Katzka knew better than to approach the vehicle. His actions were being called into question, and he had to keep his distance from the evidence. He crossed the container yard to where his own car was parked, outside the fence, and slid inside. Groaning, he dropped his face in his hands. At two A.M. he’d gone home to shower and catch a few hours of sleep. Shortly after sunrise, he’d been back on the pier. I’m too old for this, he thought, too old by at least a decade. All this running around and shooting in the dark was for the young lions, not for a middle-aged cop. And he was feeling very middle-aged.

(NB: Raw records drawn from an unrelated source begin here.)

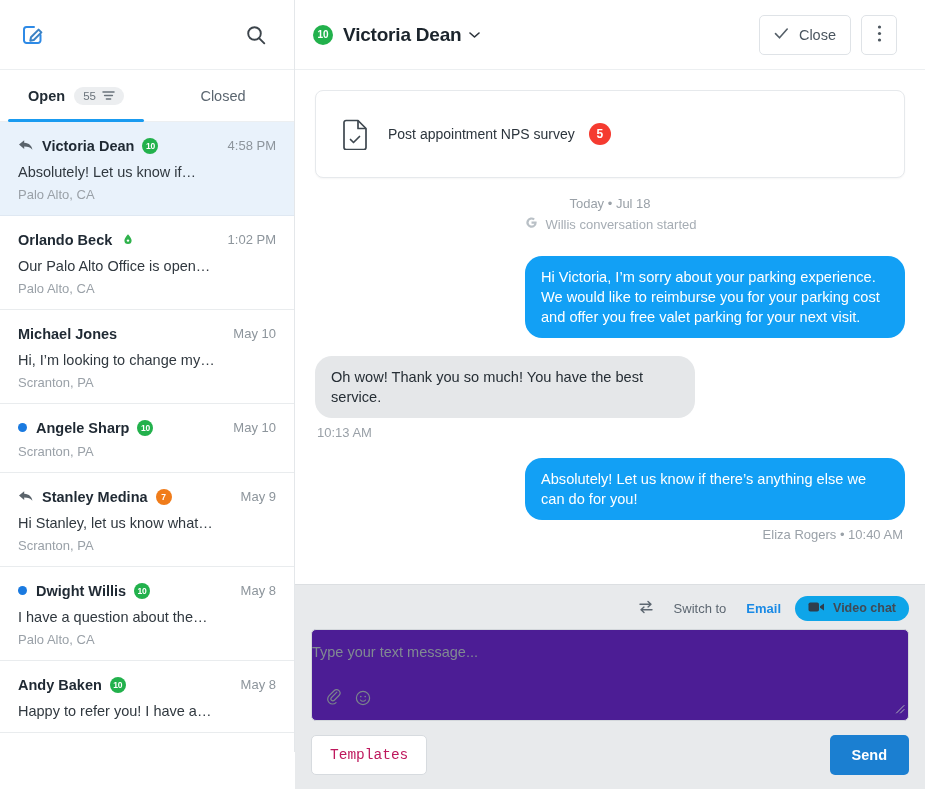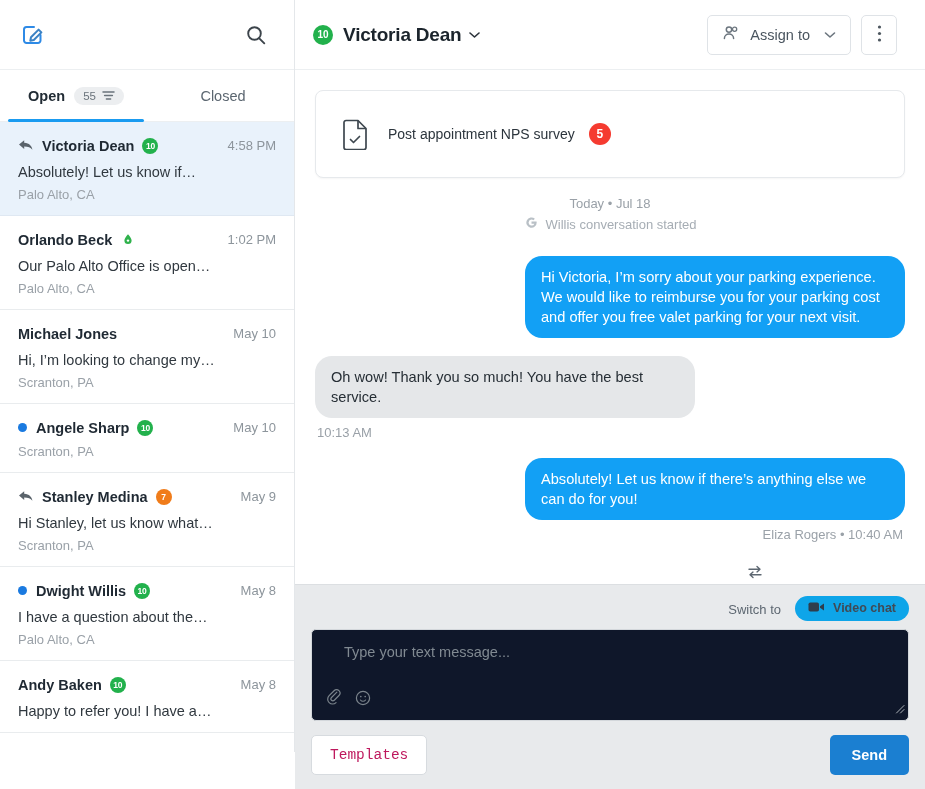"Assign to" button.btn { html: <button> <span> <svg> <circle></circle> <path></path> <circle></circle> </svg> </span> <span>Assign to</span> <span> <svg> <path></path> </svg> </span> </button> -> none }
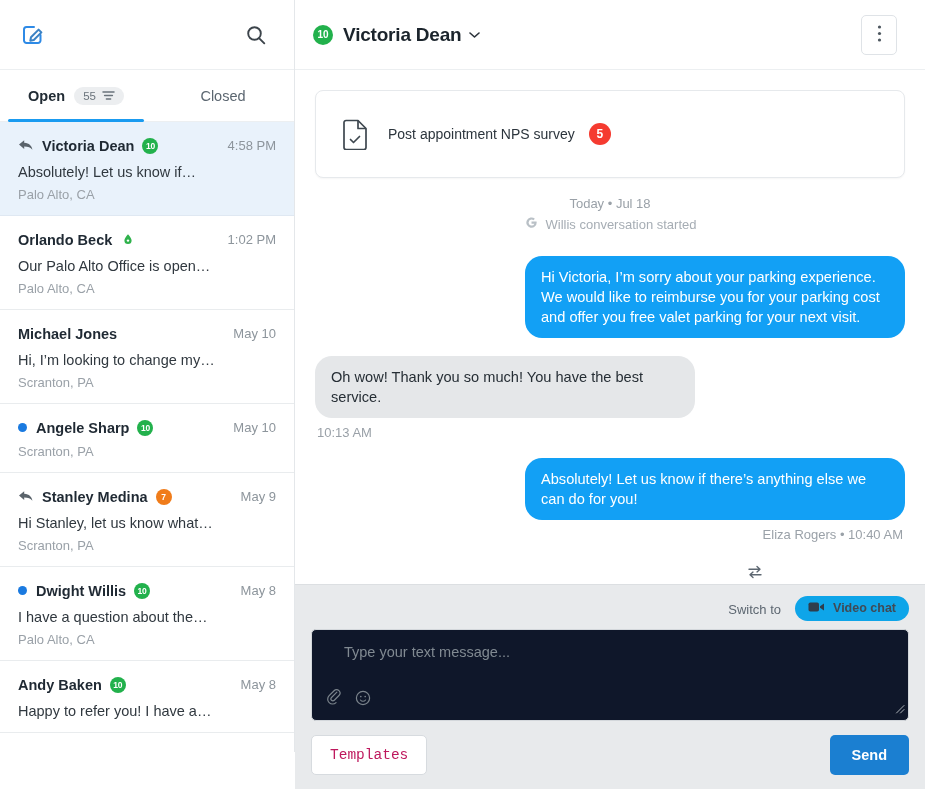"Close" button.btn { html: none -> <button> <span> <svg> <path></path> </svg> </span> <span>Close</span> </button> }
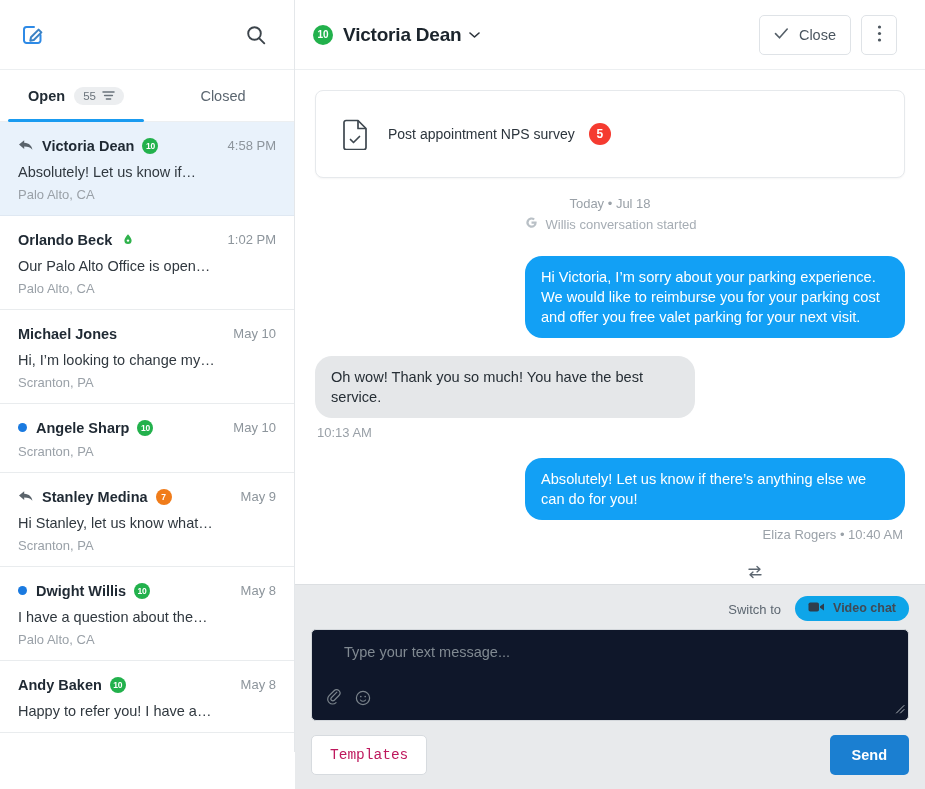"Switch to" .switch-email { flex-direction: column -> none }
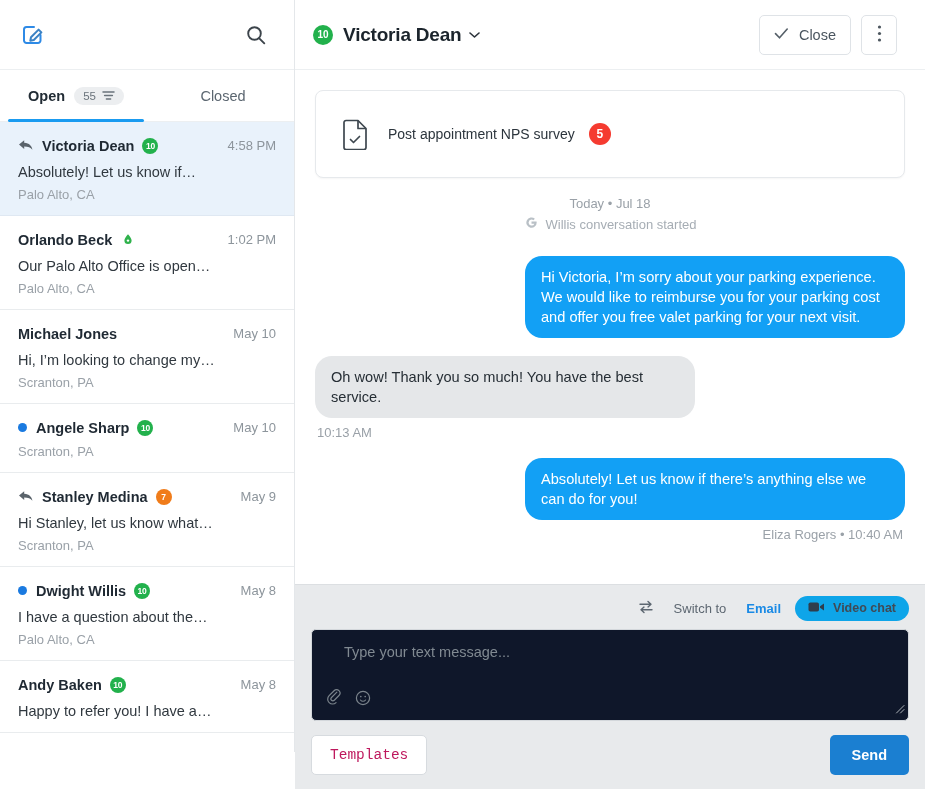"Type your text message..." .textarea-wrap { background: #0f172a -> #4c1d95; padding: 14px 16px 0 32px -> 14px 16px 0 0 }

Someone tapped on his window. He looked up and saw it was Lundquist. Katzka rolled down the glass.
“Hey, Slug. You okay?”
“I’m going home to get some sleep.”
“Yeah, well before you do, I thought you’d want to hear about the driver.”
“We have something back?”
“They ran the name Oleg Boravoy through the computer. Bingo, he’s in there. Russian immigrant, came here in eighty-nine. Last known residence Newark, New Jersey. Three arrests, no convictions.”
“What charges?”
“Kidnapping and extortion. The charges never stick because the witnesses keep disappearing.” Lundquist leaned forward, his voice dropping to a murmur. “You ran into some really bad shit last night. The Newark cops say Boravoy’s Russian mafia.”
“How sure are they?”
“They ought to know. New Jersey’s where Russian mafia has its home base. Slug, those guys make the Colombians look like the fucking Rotary Club. They don’t just make a hit. They chop off your fingers and toes first, for the fun of it.”